Rassemble les habitant(e)s des Hauts-de-Seine qui souhaitent s’informer, faire des propositions et entreprendre des actions collectives en matière de protection de l’environnement, d’amélioration de l’urbanisme et des déplacements.
par Pierre Chamblay
Suite au projet de relier le centre d’Issy-les-Moulineaux, desservi par le métro, au quartier du Fort par un téléphérique dans l’axe de la rue André Chénier, le STIF (Syndicat des transports d’Ile-de- France) a chargé la communauté d’agglomération Arc de Seine, présidée par André Santini, maire d’Issy-les-Moulineaux, d’organiser une enquête publique auprès de la population. Les documents techniques ont pu être consultés et les Isséens ont pu s’informer et s’exprimer au cours de réunions, avant de laisser par écrit leur avis.

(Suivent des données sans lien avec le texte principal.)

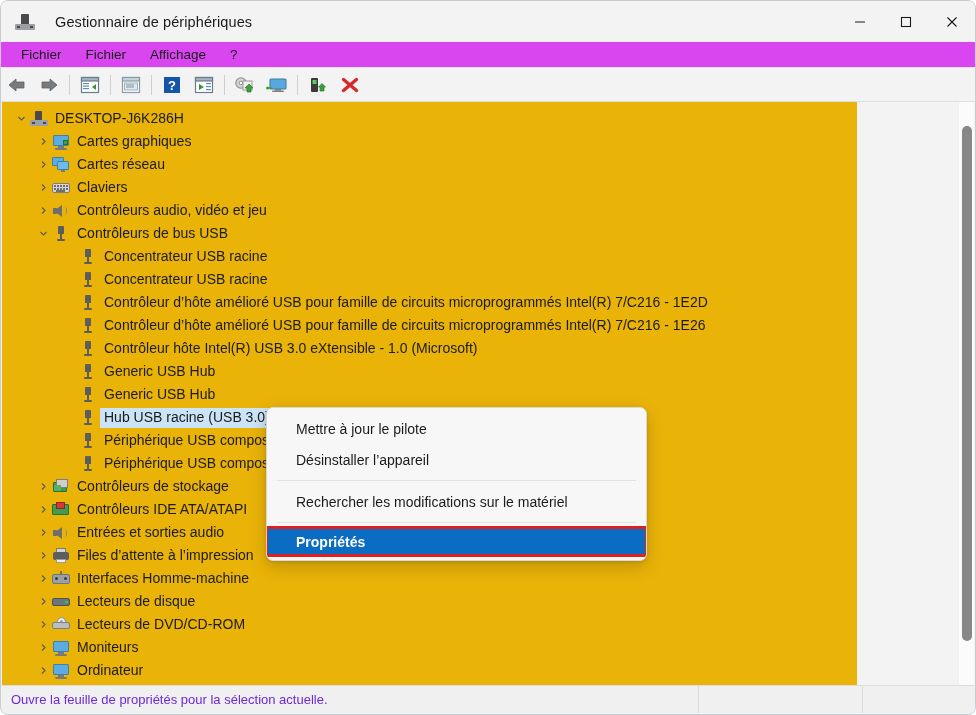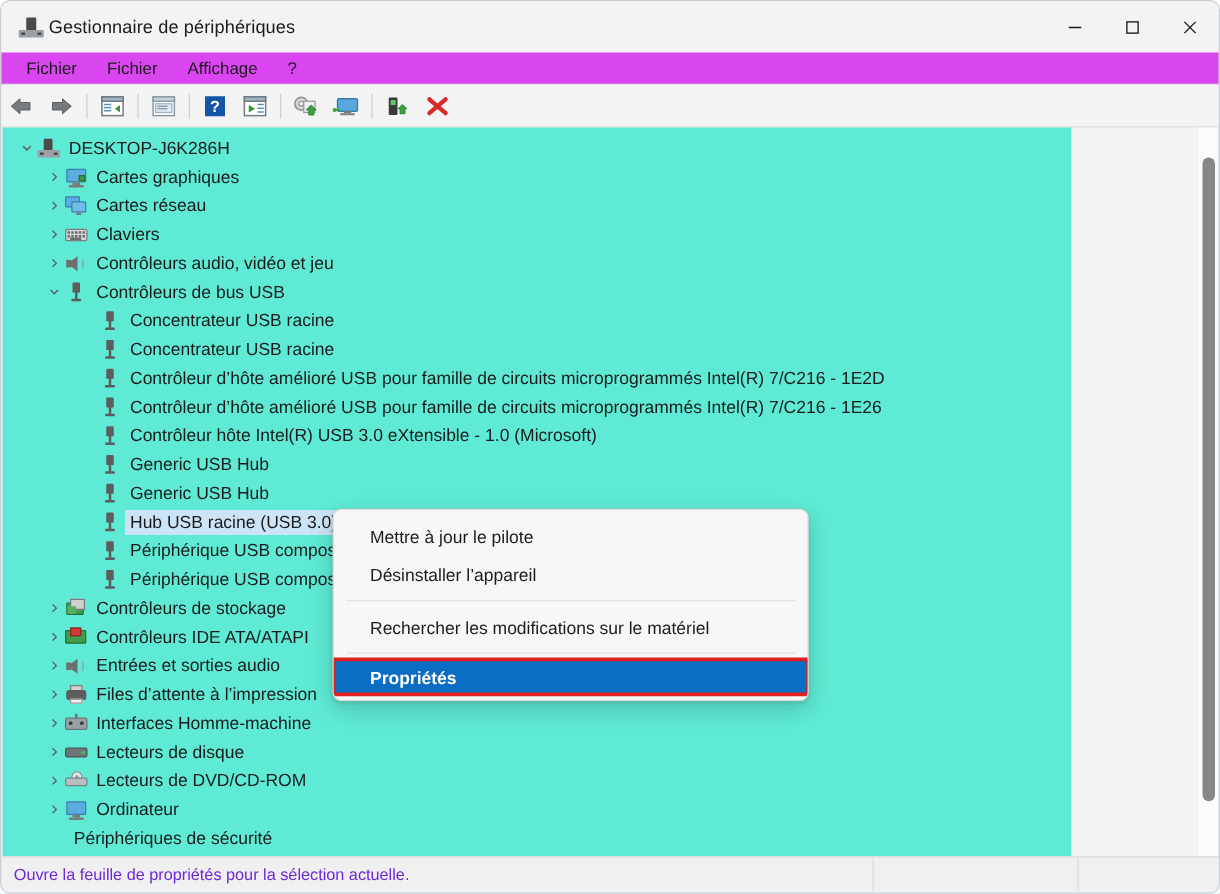"Gestionnaire de périphériques" .title-text { margin-left: 4px -> 20px }
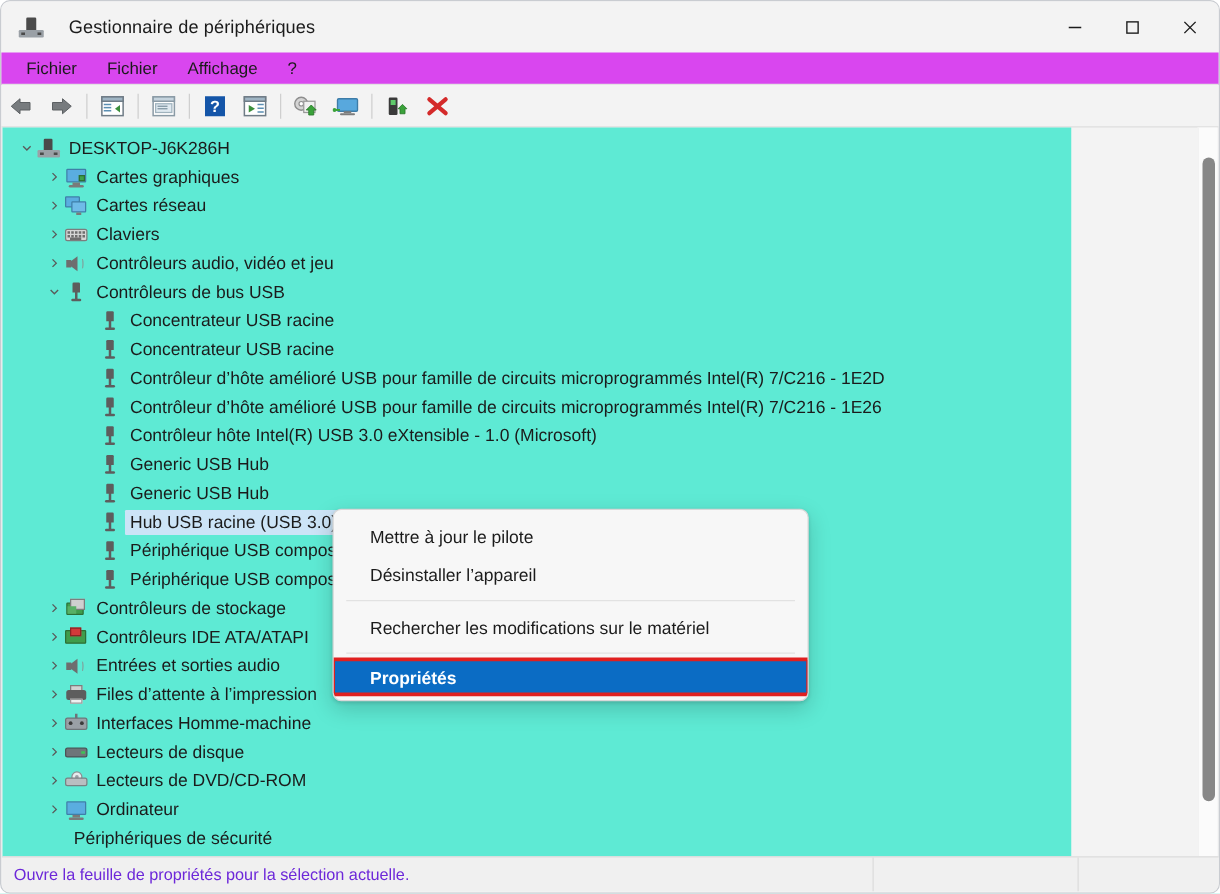"DESKTOP-J6K286H" .treepane { background: #5eead4 -> #eab308 }
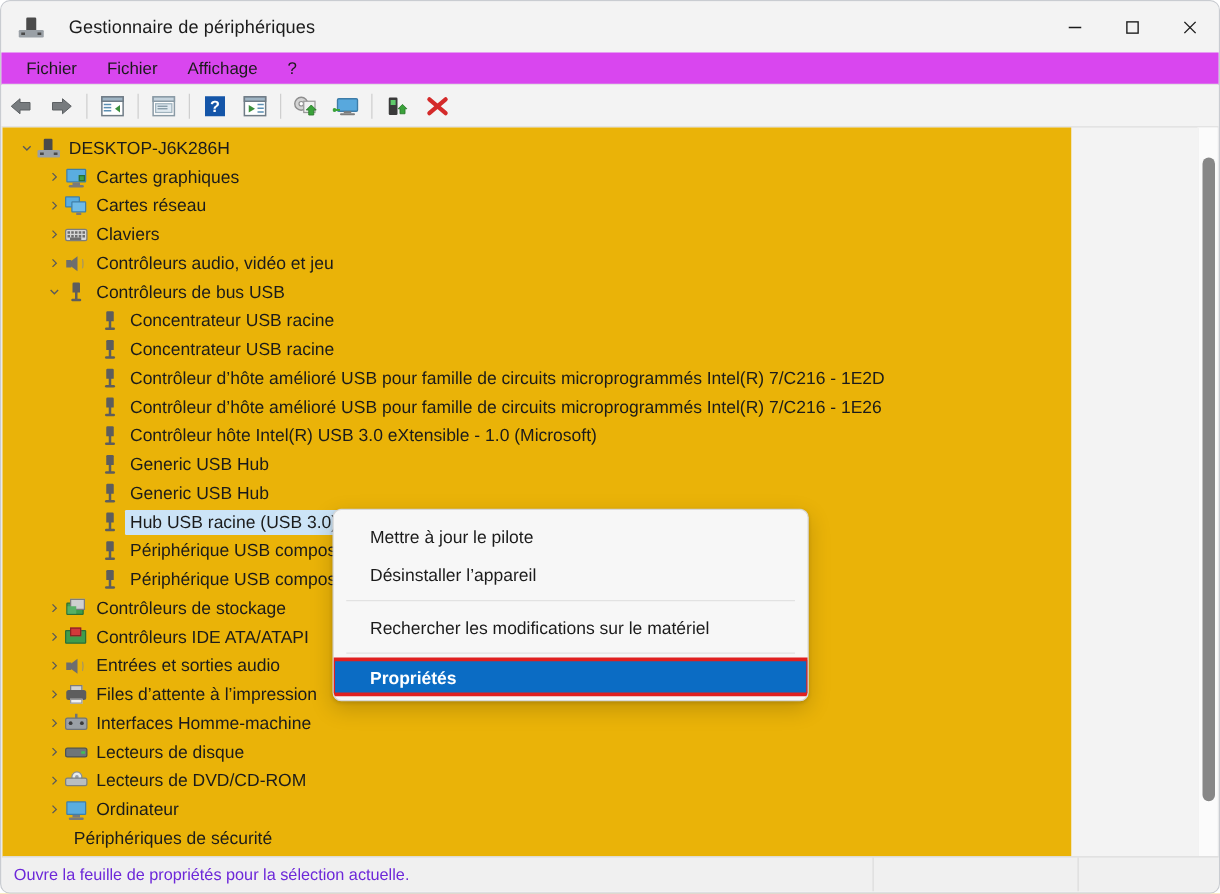"Moniteurs" div.trow { html: none -> <div> <div> <svg> <path></path> </svg> </div> <div> <div></div> <div></div> <div></div> </div> <div>Moniteurs</div> </div> }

Au vu des questions posées et des réactions en salle, on sentait beaucoup de réticence pour ne pas dire d’hostilité. Une triple opposition se dessinait. Celle des gens craignant le bruit et le caractère inesthétique du bloc bétonné logeant le terminus inférieur du téléphérique, quasi adossé au bâtiment 18e siècle de l’hôtel de ville. Celle des contribuables déplorant le coût du projet. Celle surtout des habitants du quartier des Épinettes [1] criant leur indignation. Eux aussi habitent les Hauts d’Issy, eux aussi sont mal reliés aux transports en commun, en l’occurrence à la station Issy du RER C. N’est-il pas choquant de construire une desserte coûteuse pour les futurs résidents du « Fort numérique » tandis qu’on laisse, et depuis longtemps, ceux des Épinettes remonter à pied, le soir après le travail, du RER à leur domicile ?
Les conclusions de la concertation préalable ont été présentées au Conseil de la communauté d’agglomération le 21 décembre 2006. Après élimination des avis anonymes et d’autres curieusement qualifiés de « doublons », 586 avis ont été retenus et classés ainsi : 45,9 % défavorables, 41,1 % favorables et 12,9 % neutres. Le projet est donc rejeté par une majorité relative de citoyens. En droit, ceci n’empêche pas les pouvoirs publics de donner suite à leurs plans. C’est tout de même une indication précieuse, comme le reconnaît le mensuel municipal Point d’Appui (janvier 2007, p. 5) dans un article qui parle non plus de desservir le seul Fort mais « de désenclaver le quartier des Hauts d’Issy/Les Épinettes/ Le Fort et de le relier aux infrastructures lourdes (ligne RER C, gare de Clamart, métro et T 2) par un système de transport performant, maillé et hiérarchisé ».
Ainsi se fait jour le projet d’une ligne d’autobus desservant les Épinettes et le Fort avant de descendre du plateau vers le métro, le tramway et le RER. Laquelle ligne passerait par la gare SNCF de Clamart. C’est la première fois, nous semble-t-il, que cette gare est évoquée dans la communication municipale isséenne. Or elle est située à exactement cinq minutes de marche de l’entrée actuelle du Fort (18, rue du Docteur Zamenhoff) et avec peu de déclivité. Un bus la relierait aux Épinettes également en cinq minutes. Elle pourrait donc devenir un point de passage majeur pour tous les habitants du plateau se rendant à Paris ou à Versailles. A peu de frais, le passage souterrain de la gare de Clamart pourrait être prolongé jusqu’en territoire isséen, rue du Chemin Vert, où des arrêts de bus sont aménageables. On attend maintenant que le STIF fasse connaître les conclusions qu’il tire de cette enquête publique.
[1] Dans ses tours dont la grande hauteur se remarque, le quartier des Épinettes loge quelque 4.000 personnes. Au Fort, on prévoit à terme 2.600 habitants.